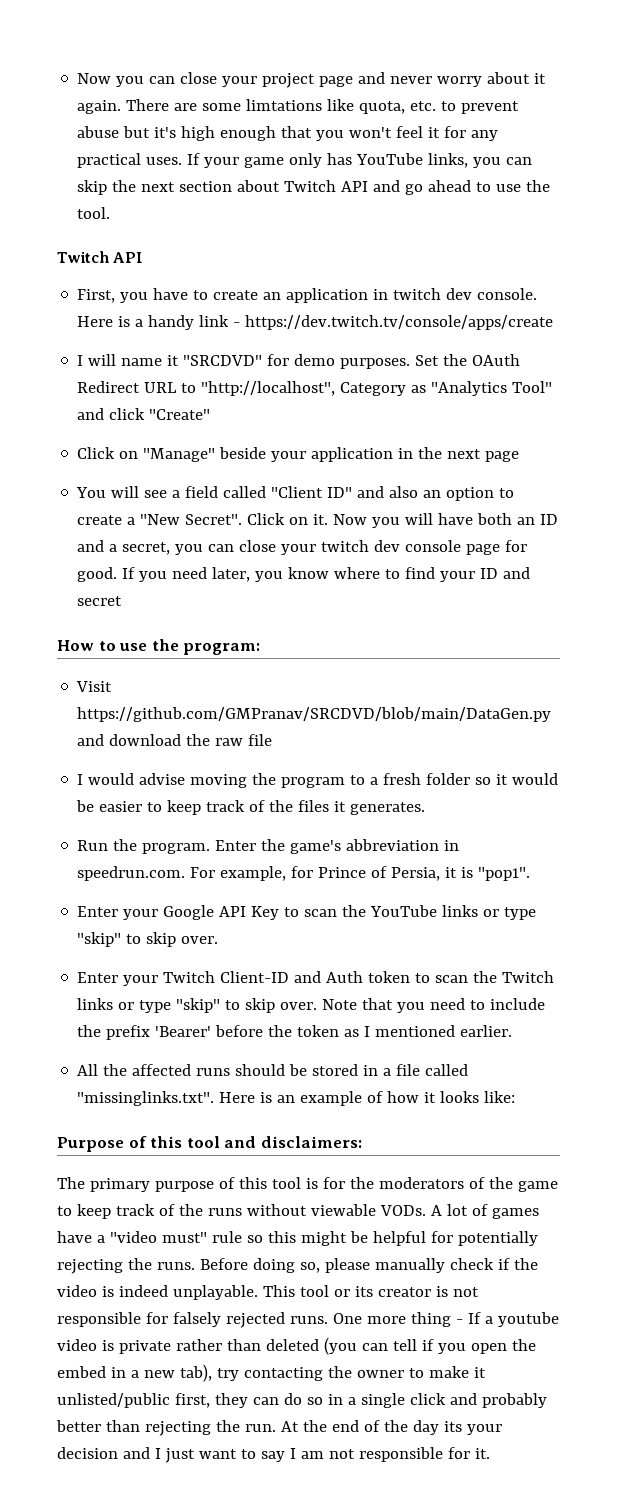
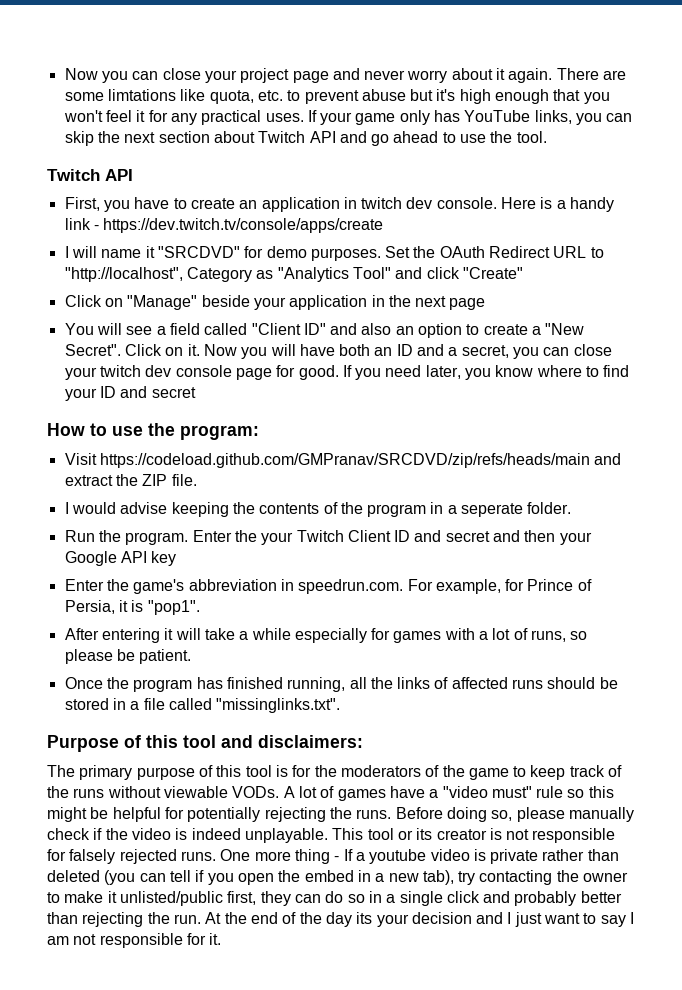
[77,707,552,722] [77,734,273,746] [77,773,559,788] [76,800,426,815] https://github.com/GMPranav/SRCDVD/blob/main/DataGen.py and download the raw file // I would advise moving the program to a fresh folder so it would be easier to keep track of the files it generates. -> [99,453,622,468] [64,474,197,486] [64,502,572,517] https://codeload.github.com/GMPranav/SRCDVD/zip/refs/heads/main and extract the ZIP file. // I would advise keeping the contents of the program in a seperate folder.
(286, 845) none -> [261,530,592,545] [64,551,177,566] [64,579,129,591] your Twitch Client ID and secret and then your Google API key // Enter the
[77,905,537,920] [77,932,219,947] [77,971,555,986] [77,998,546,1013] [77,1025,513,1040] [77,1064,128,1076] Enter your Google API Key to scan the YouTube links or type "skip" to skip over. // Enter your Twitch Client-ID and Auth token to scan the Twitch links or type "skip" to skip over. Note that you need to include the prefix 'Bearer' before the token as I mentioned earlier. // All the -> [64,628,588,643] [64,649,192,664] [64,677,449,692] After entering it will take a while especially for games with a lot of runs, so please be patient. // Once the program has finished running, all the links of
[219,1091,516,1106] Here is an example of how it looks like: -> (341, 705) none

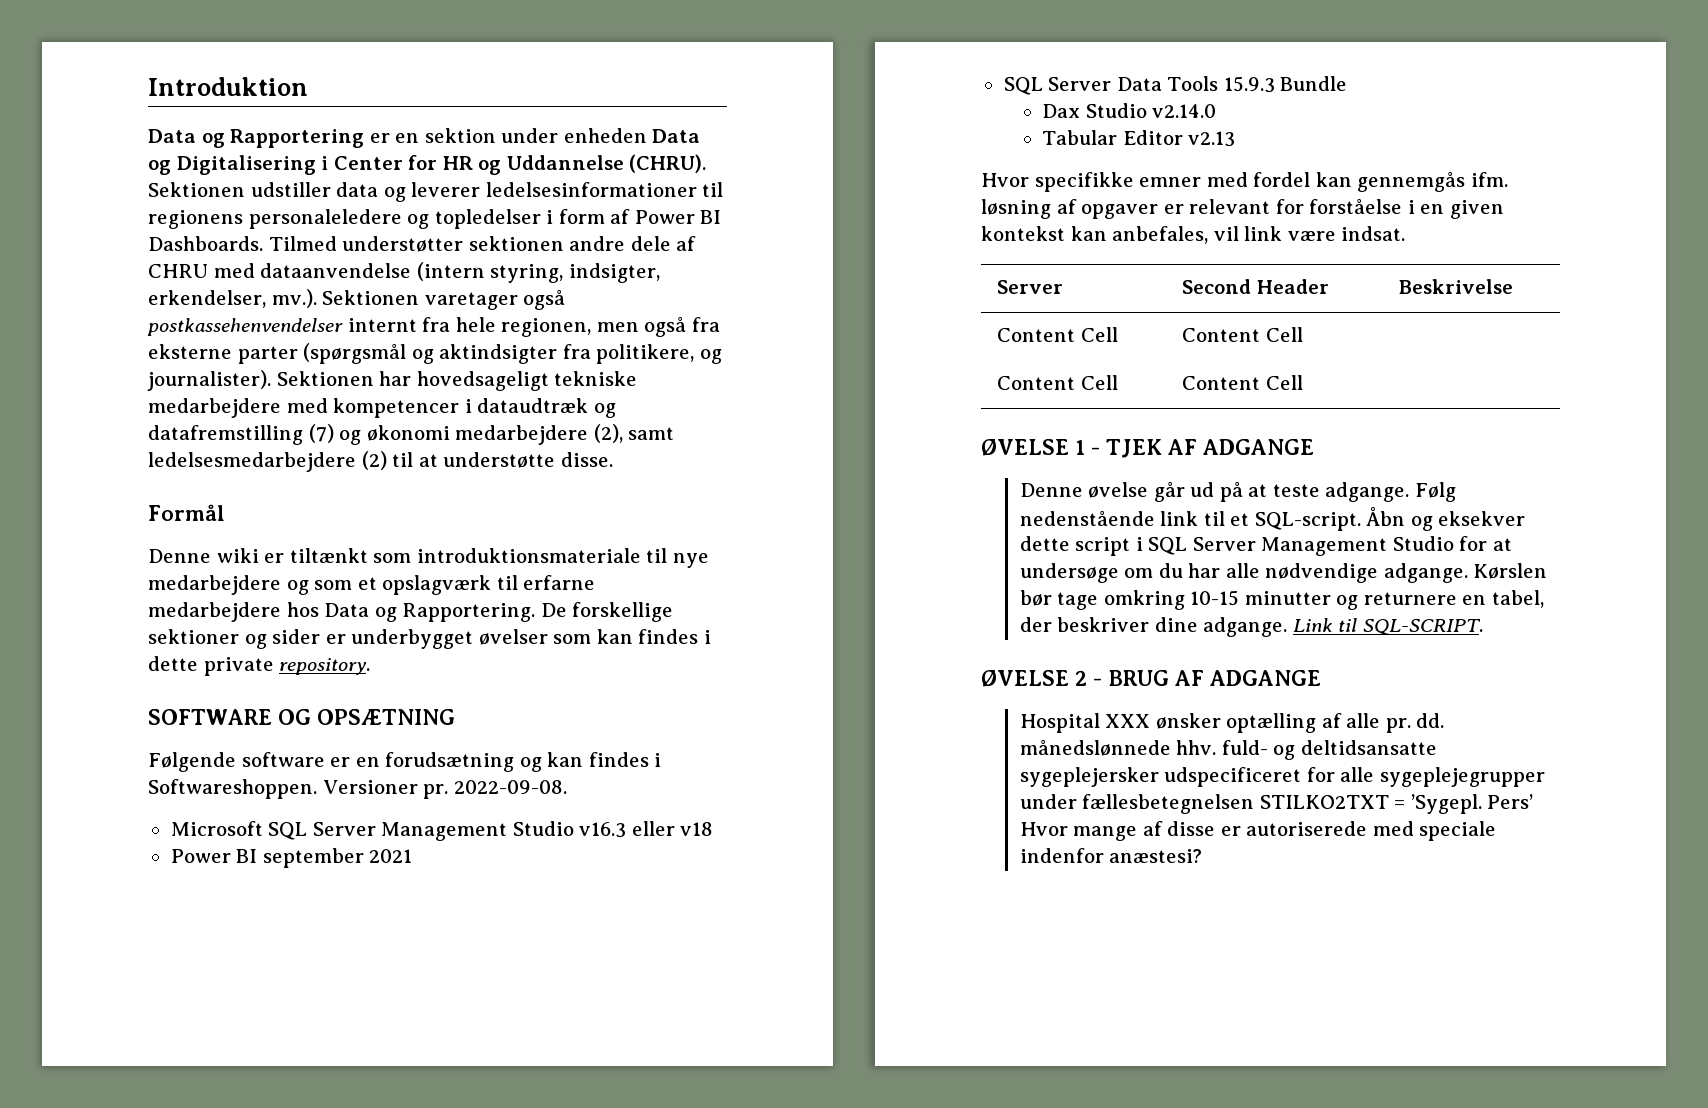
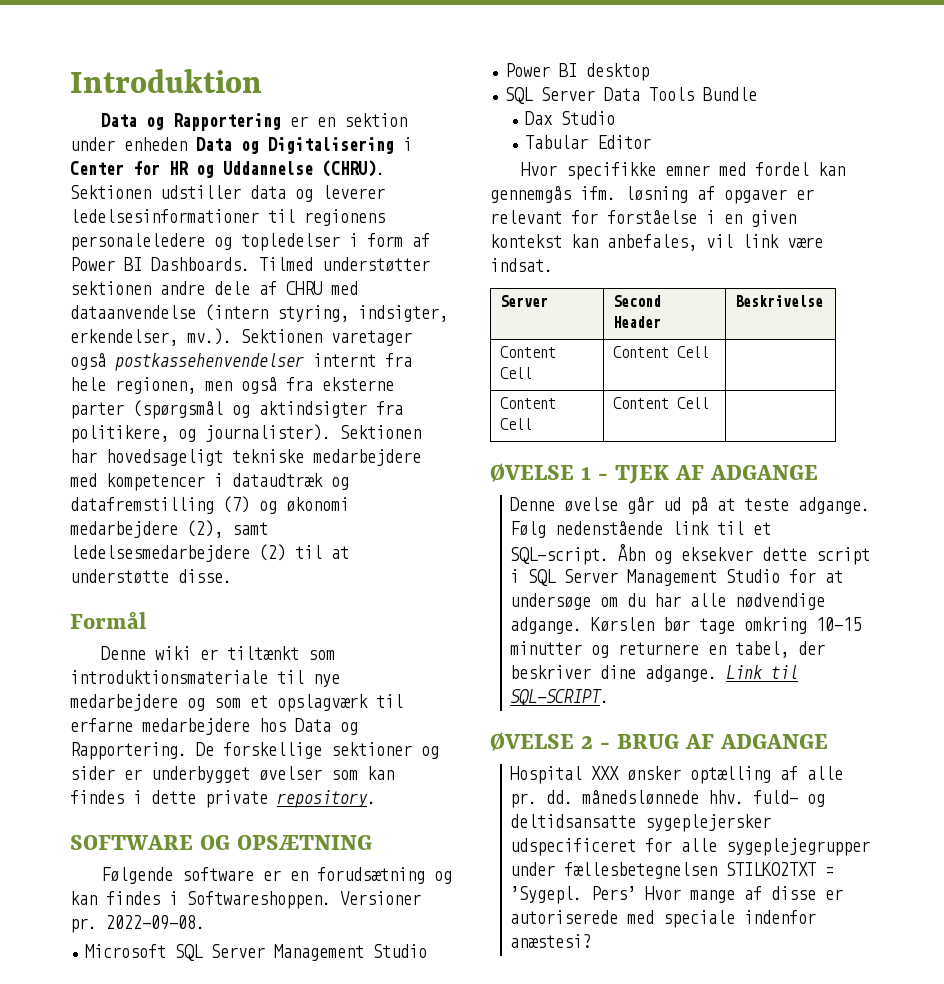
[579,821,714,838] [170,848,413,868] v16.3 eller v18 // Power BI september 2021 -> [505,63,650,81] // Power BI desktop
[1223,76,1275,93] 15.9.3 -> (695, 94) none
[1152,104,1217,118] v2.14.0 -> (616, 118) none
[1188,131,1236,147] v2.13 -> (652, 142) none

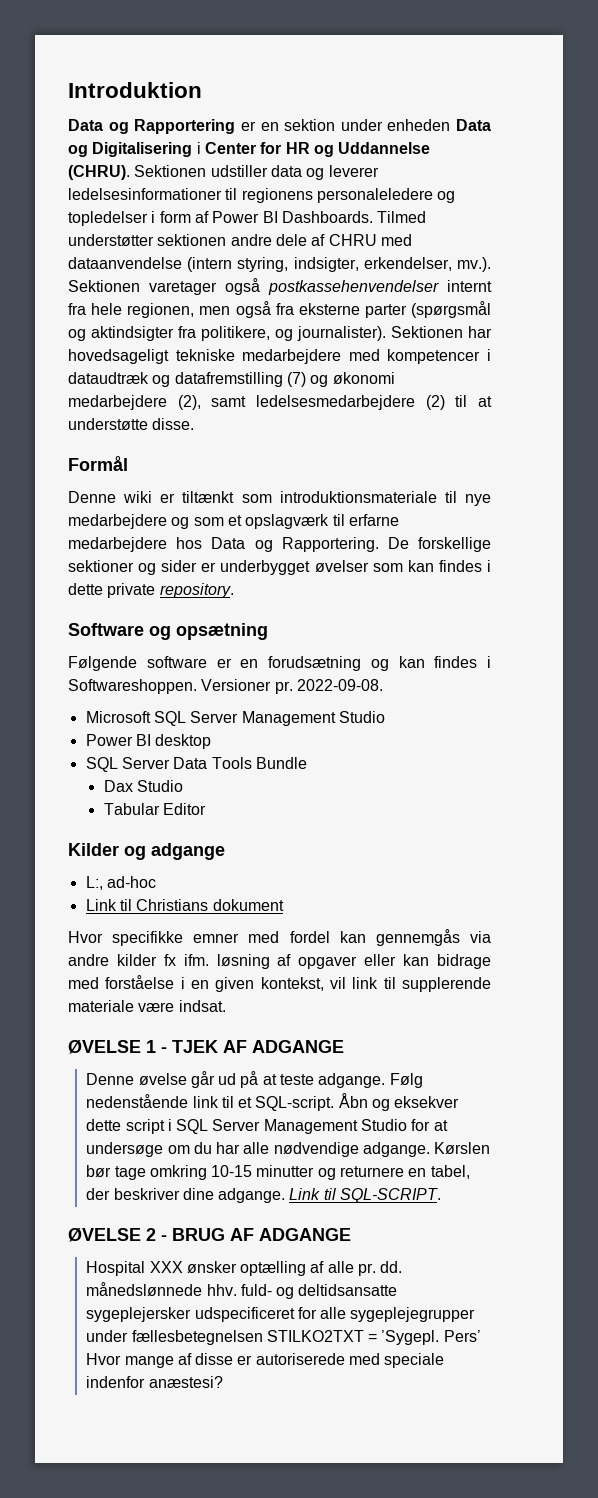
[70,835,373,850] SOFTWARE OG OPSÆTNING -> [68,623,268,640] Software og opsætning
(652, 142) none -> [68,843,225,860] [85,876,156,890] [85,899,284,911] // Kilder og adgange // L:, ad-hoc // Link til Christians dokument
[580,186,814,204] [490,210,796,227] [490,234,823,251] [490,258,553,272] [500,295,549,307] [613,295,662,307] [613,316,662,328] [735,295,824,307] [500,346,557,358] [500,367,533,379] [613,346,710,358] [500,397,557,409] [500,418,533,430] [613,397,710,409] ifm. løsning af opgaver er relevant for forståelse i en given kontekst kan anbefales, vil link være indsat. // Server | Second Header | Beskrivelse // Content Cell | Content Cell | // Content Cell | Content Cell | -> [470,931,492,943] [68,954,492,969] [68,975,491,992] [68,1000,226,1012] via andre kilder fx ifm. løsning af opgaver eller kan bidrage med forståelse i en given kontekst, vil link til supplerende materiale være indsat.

•••••

What the exercise asks: Among the entries above, the lines between the ones containing "[70,835,373,850] SOFTWARE OG" and "(652, 142) none ->", inclusive, are to be transcribed exactly. No other line is to be given.

Result of the task:
[70,835,373,850] SOFTWARE OG OPSÆTNING -> [68,623,268,640] Software og opsætning
(652, 142) none -> [68,843,225,860] [85,876,156,890] [85,899,284,911] // Kilder og adgange // L:, ad-hoc // Link til Christians dokument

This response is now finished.